You may think whatever you want to, but I’ve been beaten (or have risen) into submission. Anyhow, as to who and what is my God? I don’t know who to ask. Like I say,’If you want to stop believing in marriage, hang around married people and if you want to stop believing in God, speak to the Priest.’ Each time, I start to look for a religion to follow, I can’t help but look up the similarities rather than differences between the major religions.
Similarities between Hinduism And Sikhism
Both Hindus and Sikhs believe in Karma.
Both are cremated after death.
Both believe in reincarnation.
Since most Sikhs have Hindu ancestors their daily lives are filled with their practices. A majority of Sikhs go on pilgrimages, fast ( karva chautth) and believe in the caste system all of which are against Sikhism.
Intermarriage though not openly encouraged is still considered acceptable.

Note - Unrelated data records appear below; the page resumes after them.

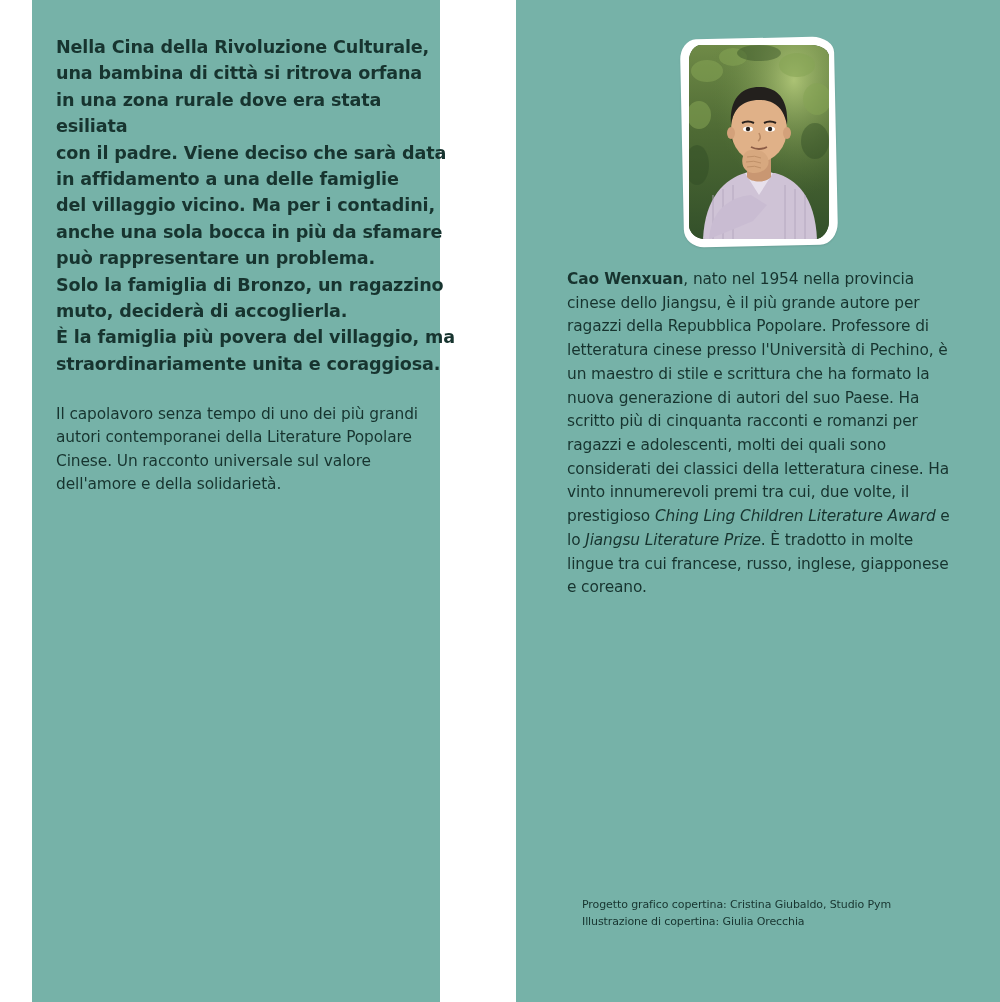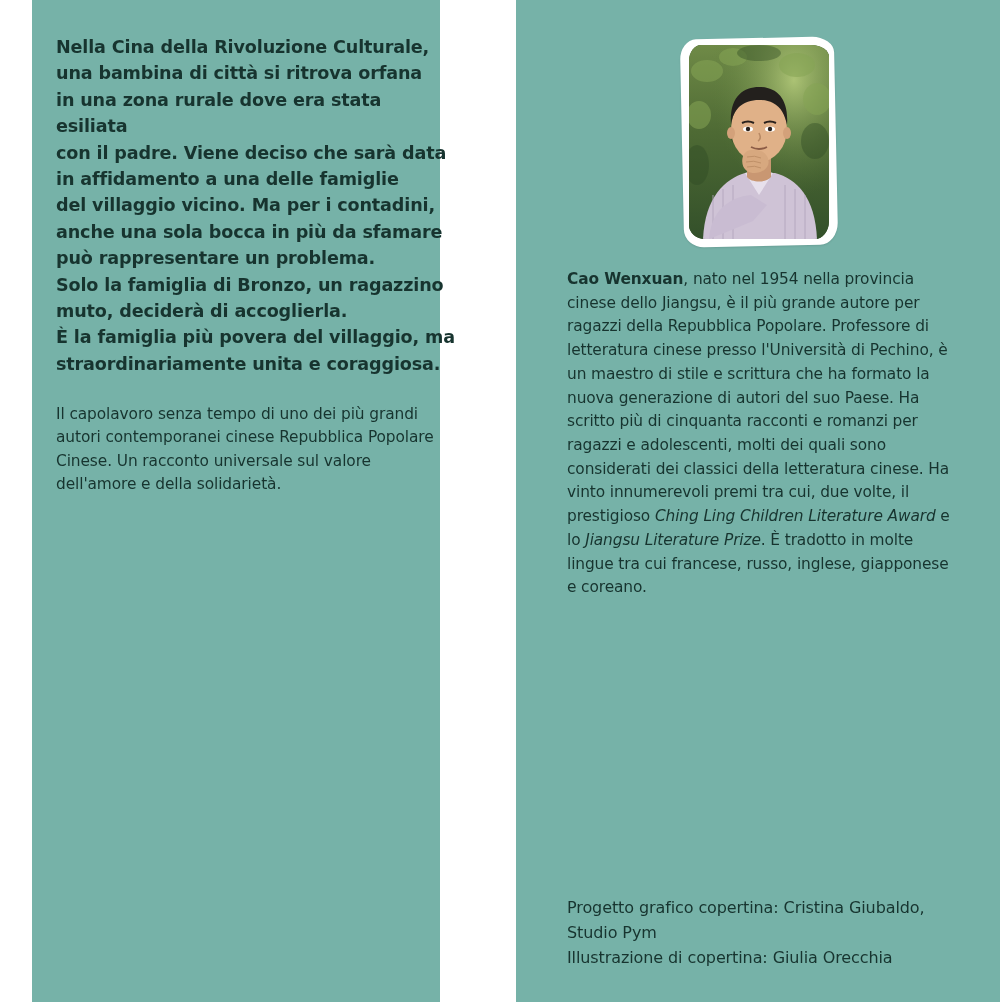--- a/index.html
+++ b/index.html
@@ -103,25 +103,25 @@
     line-height: 1.54;
     color: #17342f;
     letter-spacing: -0.12px;
     margin: 0;
   }
   .bio b { font-weight: bold; text-align: right; }
   .bio i { font-style: italic; text-align: right; }
 
   .credits {
     position: absolute;
-    left: 51px;
+    left: 66px;
     top: 896px;
     width: 400px;
     font-family: "DejaVu Sans", sans-serif;
-    font-size: 16px;
+    font-size: 11px;
     line-height: 1.55;
     color: #17342f;
     letter-spacing: -0.1px;
     margin: 0;
     white-space: pre-line;
   }
 </style>
 </head>
 <body>
 
@@ -135,21 +135,21 @@
 con il padre. Viene deciso che sarà data
 in affidamento a una delle famiglie
 del villaggio vicino. Ma per i contadini,
 anche una sola bocca in più da sfamare
 può rappresentare un problema.
 Solo la famiglia di Bronzo, un ragazzino
 muto, deciderà di accoglierla.
 È la famiglia più povera del villaggio, ma
 straordinariamente unita e coraggiosa.</p>
       <p class="sub-text">Il capolavoro senza tempo di uno dei più grandi
-autori contemporanei cinese Repubblica Popolare
+autori contemporanei della Literature Popolare
 Cinese. Un racconto universale sul valore
 dell'amore e della solidarietà.</p>
     </div>
   </div>
 
   <div class="back">
 
     <div class="photo-wrap">
       <div class="photo-frame"></div>
       <div class="photo">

Similarities between Christianity and Sikhism
Oneness of God- Though, both the religions preach the oneness of God, the Sikhs believe in a formless one and the Christians believe in the Holy trinity.

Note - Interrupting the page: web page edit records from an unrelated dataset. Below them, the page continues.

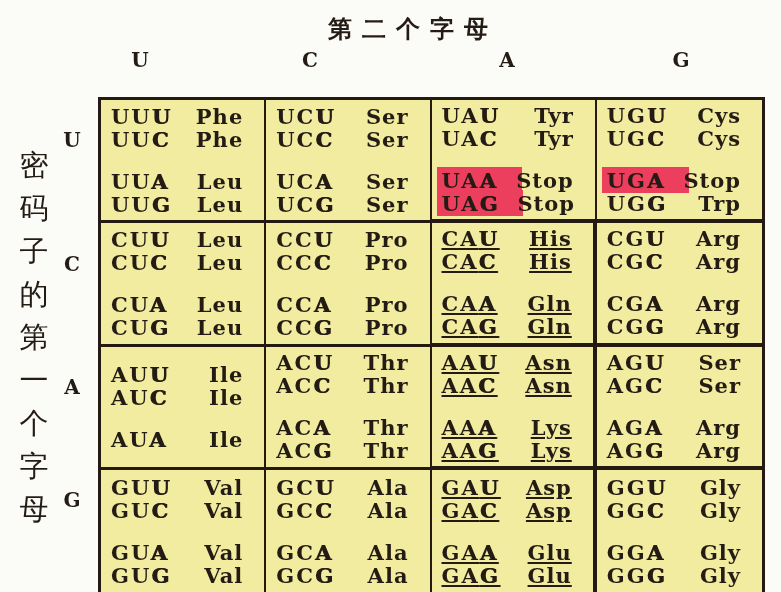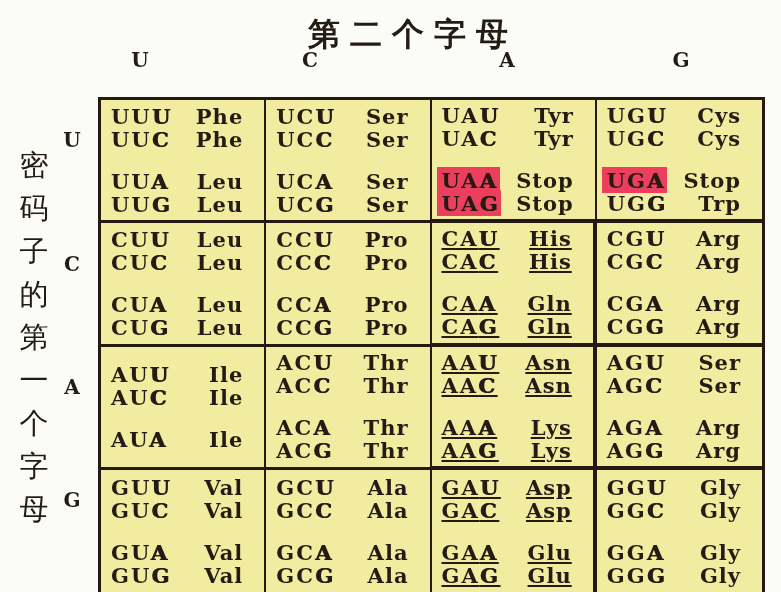--- a/index.html
+++ b/index.html
@@ -10,21 +10,21 @@
     --text:#241c14;
   }
   html,body{margin:0;padding:0;background:#ffffff;}
   .stage{
     position:relative;width:781px;height:592px;overflow:hidden;
     background:#fbfbf8;color:var(--text);
     font-family:"DejaVu Serif", serif;
   }
   .title{
     position:absolute;top:13px;left:413px;transform:translateX(-50%);
-    font-size:32px;font-weight:bold;letter-spacing:10px;white-space:nowrap;
+    font-size:24px;font-weight:bold;letter-spacing:10px;white-space:nowrap;
   }
   .vchar{
     position:absolute;left:34px;transform:translateX(-50%);
     font-size:29px;line-height:1;white-space:nowrap;
   }
   .col-header{
     position:absolute;top:50px;transform:translateX(-50%);
     font-size:20px;font-weight:bold;line-height:1;
   }
   .row-header{
@@ -50,21 +50,21 @@
   .entry{
     display:flex;justify-content:space-between;align-items:baseline;
     font-size:21px;line-height:23px;font-weight:bold;white-space:nowrap;
   }
   .pair-gap{margin-top:19px;}
   .codon{letter-spacing:2px;}
   .codon .third-letter{text-shadow:0.8px 0 0 currentColor;}
   .codon.hl-stop{background:var(--stop);}
   .codon.hl-start{background:var(--start);}
   .codon.hl-stop,.codon.hl-start{
-    padding:2px 2px 1px 5px;margin:-2px -6px -1px -5px;
+    padding:2px 24px 1px 5px;margin:-2px -6px -1px -5px;
   }
   .aa{letter-spacing:1px;}
 </style>
 </head>
 <body>
 
 <div class="stage">
 
   <div class="title">第二个字母</div>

Charity- Helping the needy is an important aspect of Christianity as well as Sikhism.
Both believe that the body is the temple of God.

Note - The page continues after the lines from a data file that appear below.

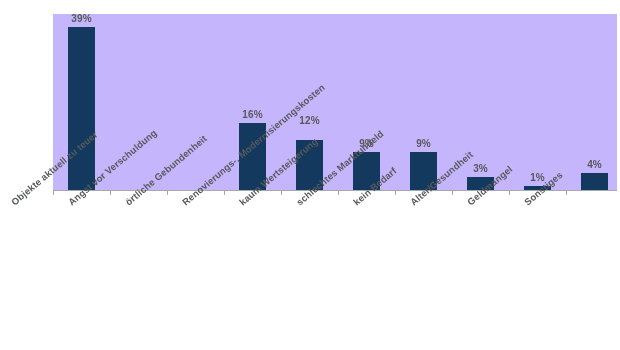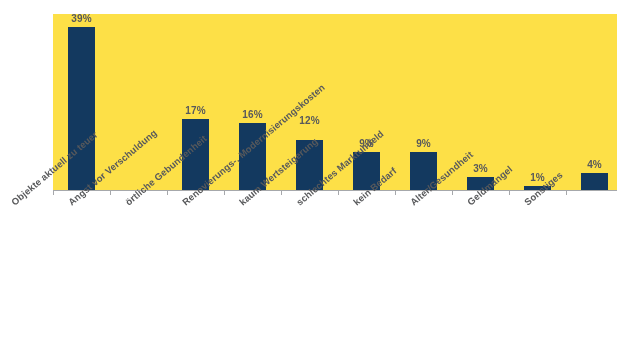--- a/index.html
+++ b/index.html
@@ -95,28 +95,24 @@
     white-space: nowrap;
     letter-spacing: 0.1px;
     pointer-events: auto;
   }
 </style>
 </head>
 <body>
 
 <div id="chart-root">
 
-  <div id="plot-area" style="background: #fde047;">
+  <div id="plot-area" style="background: #c4b5fd;">
       <div class="bar-slot" style="left: 0px;">
         <div class="bar" title="Objekte aktuell zu teuer: 39%" style="height: 163px; background: rgb(19, 57, 95);"></div>
         <div class="bar-value" style="bottom: 166px; color: rgb(88, 89, 91);">39%</div>
-      </div>
-      <div class="bar-slot" style="left: 114px;">
-        <div class="bar" title="örtliche Gebundenheit: 17%" style="height: 71px; background: rgb(19, 57, 95);"></div>
-        <div class="bar-value" style="bottom: 74px; color: rgb(88, 89, 91);">17%</div>
       </div>
       <div class="bar-slot" style="left: 171px;">
         <div class="bar" title="Renovierungs-, Modernisierungskosten: 16%" style="height: 67px; background: rgb(19, 57, 95);"></div>
         <div class="bar-value" style="bottom: 70px; color: rgb(88, 89, 91);">16%</div>
       </div>
       <div class="bar-slot" style="left: 228px;">
         <div class="bar" title="kaum Wertsteigerung: 12%" style="height: 50px; background: rgb(19, 57, 95);"></div>
         <div class="bar-value" style="bottom: 64px; color: rgb(88, 89, 91); margin-top: 36px;">12%</div>
       </div>
       <div class="bar-slot" style="left: 285px;">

Similarities between Judaism and Sikhism
1. Both religions give importance ‘to being in this world but not of it’, therefore they are householder religions.
2. After prayers the followers have a community meal.
3. Judaism and Sikhism preach the existence of a formless God.
4. The Jews cover their scripture- The Torah, in a special cloth and then place it on a special table. The Sikhs also follow a similar practice with the Granth Sahib.
5. The head is covered during prayer.
Similarities between Islam and Sikhism
Both religions are Monotheistic.
Sikhs and Muslims believe in a formless God.
Both religions are against idol worship.
The Sikhs believe in Dharam Yudha and the Muslims in Jihad. The war of righteousness, makes both militarized religions.
Charity is one of the most important basic tenets of Sikhism and Islam. In Islam it is called Zakat and in Sikhism Dasvandh, where 10% of a person’s income is supposed to be given for important causes.
Followers cover their head for prayers.
Though both Islam and Sikhism reject the caste system, they have been unsuccessful in eradicating it from amongst their own followers.
According to the Granth Sahib- the best religion to follow is, ”Of all religions, the best religion is to chant the name of the Lord and to engage in pious deeds.” That leaves me exactly where I started…who realized that consciously choosing to follow a religion or to follow none is actually hard work.